While I do have personal, family, professional, financial and many other types of goals, I usually end up spending most of my time talking to our new Airmen about education. A long-term goal of mine has been to complete both a bachelor’s and a master’s degree prior to retirement.
My collegiate story starts in the summer of 1996 at Clarkson University, in Potsdam, New York. I was a brand new freshman with a Reserve Officer Training Corps scholarship. Obviously, that didn’t work out for me. A few twists and turns (and 22 years) aside, I’ve now finished my bachelor’s degree and I’m working on my master’s. Mine is a lengthy story filled with many reasons, or excuses, as to why I couldn’t make education my priority.
As an Airman, I felt that I was too busy being on the road and learning my job to go to school. Then there was Airman Leadership School, becoming a noncommissioned officer and rating on two or three Airmen. Clearly I didn’t have the time to go to school. After a permanent change of station to Geilenkirchen Air Base, Germany, I finally registered for classes through the University of Maryland University College. I hung with it long enough to complete the requirements for my Community College of the Air Force degree, an associate’s in math and an additional math certificate. Then my son was born, followed by my daughter, and later, we were assigned back to the states.

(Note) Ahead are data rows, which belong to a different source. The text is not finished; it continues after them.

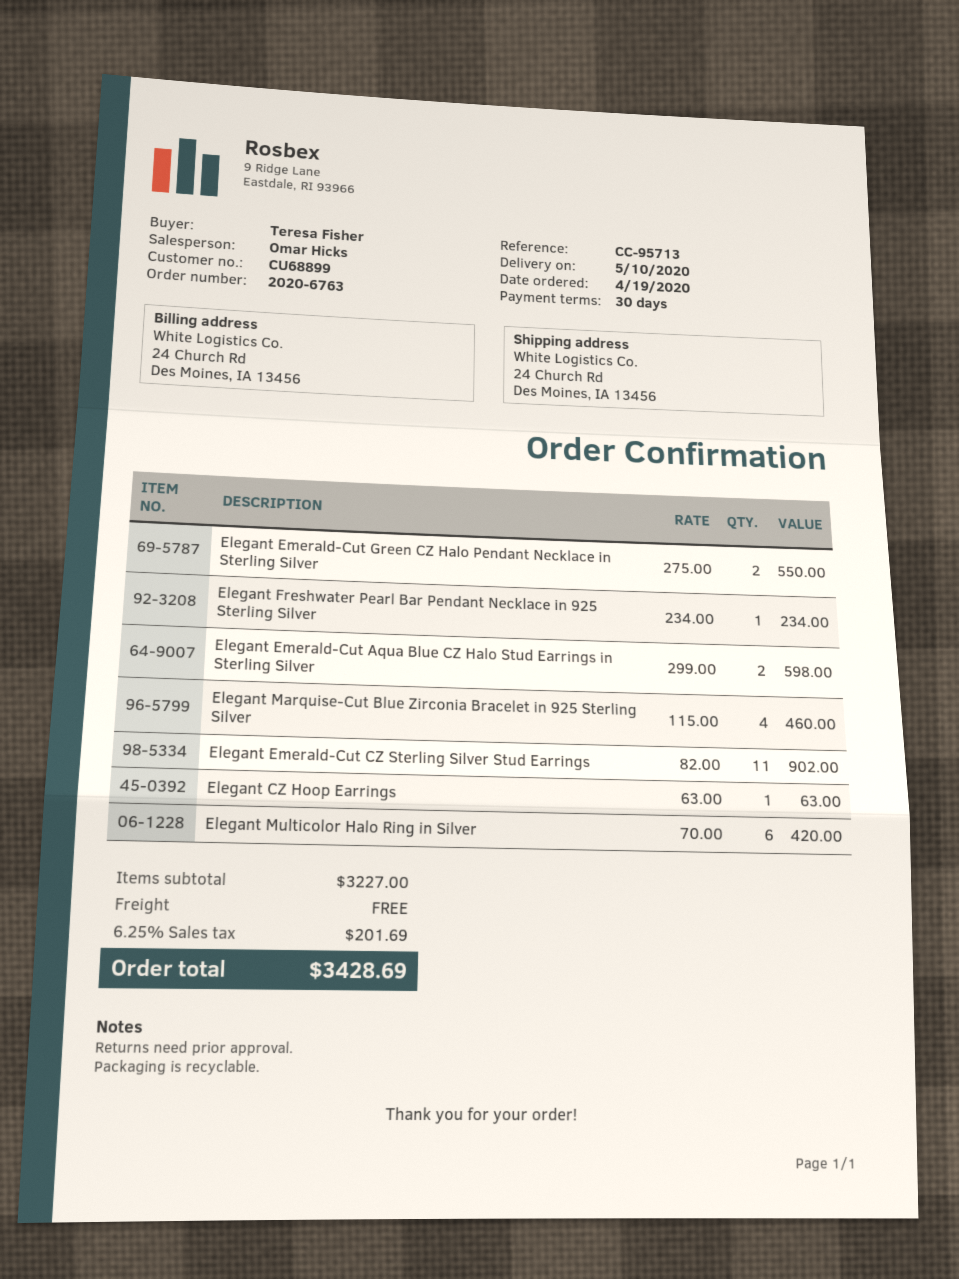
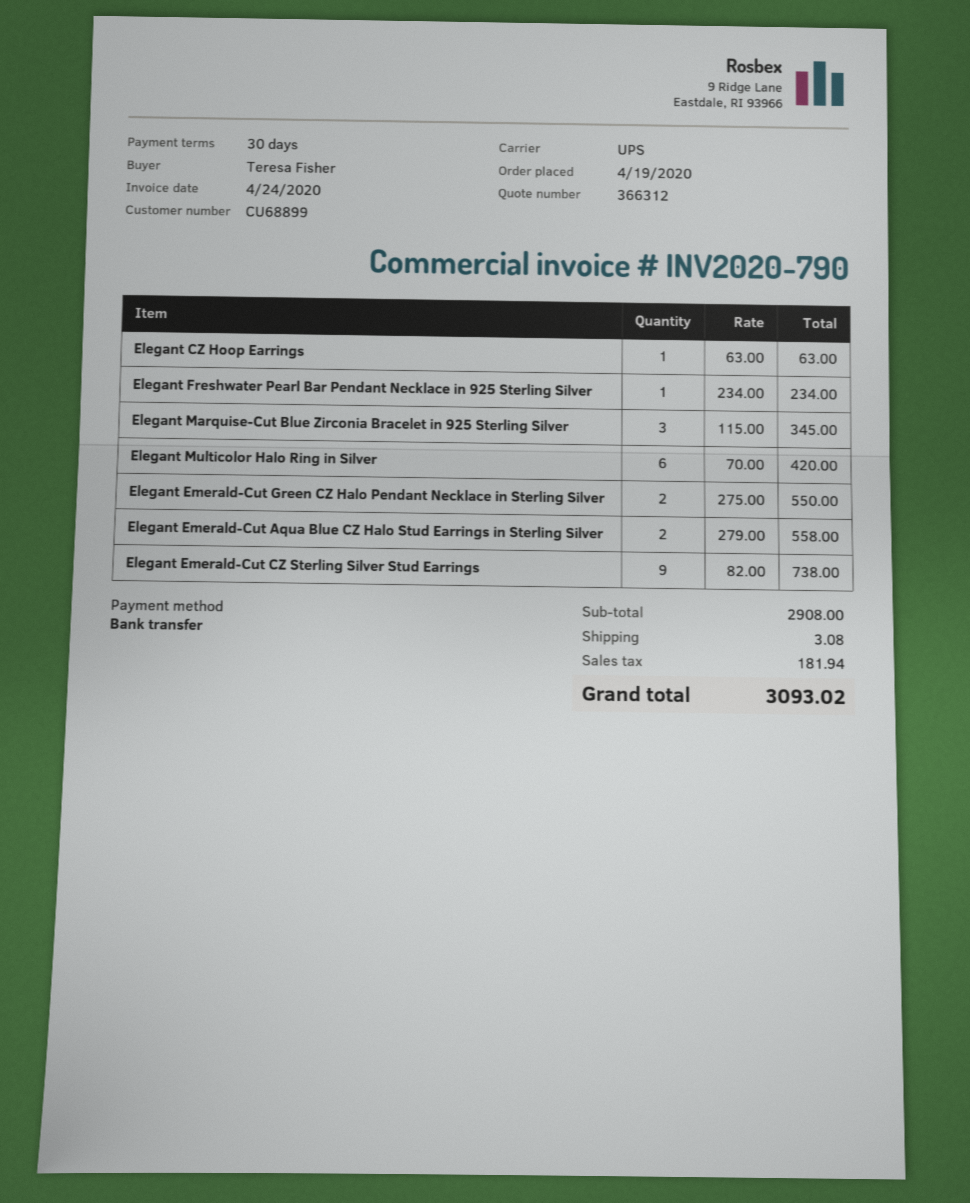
Elegant Emerald-Cut Aqua Blue CZ Halo Stud Earrings in Sterling Silver: 2 x 299.00 = 598.00 -> 2 x 279.00 = 558.00
Elegant Marquise-Cut Blue Zirconia Bracelet in 925 Sterling Silver: 4 x 115.00 = 460.00 -> 3 x 115.00 = 345.00
Elegant Emerald-Cut CZ Sterling Silver Stud Earrings: 11 x 82.00 = 902.00 -> 9 x 82.00 = 738.00
subtotal: 3227.00 -> 2908.00
shipping: 0.00 -> 3.08
tax: 201.69 -> 181.94
total: 3428.69 -> 3093.02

At the time, both my wife and I were active-duty Airmen. She would deploy, then I would deploy. It was a bit of a vicious cycle. Then, suddenly, six years had passed. I was a master sergeant working flightline production with two kids. Obviously, no time for school there either.
It took yet another PCS, to Hanscom Air Force Base, Massachusetts, to finally get me back in school. I’d been in the Air Force for 15 years, was a senior master sergeant with two school-aged kids. Any parent will tell you that kids bring baseball, gymnastics, football, basketball, karate and skiing into the mix. At this point, I had to make time for school, which meant lots of late nights and early weekends.
Our latest PCS brought us to Travis AFB, California. I’ve recently finished my bachelor’s degree which is the first part of my goal.
I’m currently the squadron superintendent responsible for more than 275 people in our organization coupled with the most demanding flying schedule of any C-17 Globemaster III unit in the Air Force. Time for school is difficult to make to say the least, but because I found so many excuses and procrastinated for so long on school, I now find the time for school.
As we go around the room each month at our newcomer’s briefing 85 to 90 percent of the people in the room express some sort of educational goal. When it’s my turn, I share my story as a message of what not to do.
If education is a goal of yours, make the time to start now. All of us will only get busier as we progress through our careers. It doesn’t matter whether you’re an Airman in the dorms waiting to start your bachelor’s, or putting off working on a graduate degree. There’s never an easy time to get back in school, but there will almost certainly be a more inconvenient one.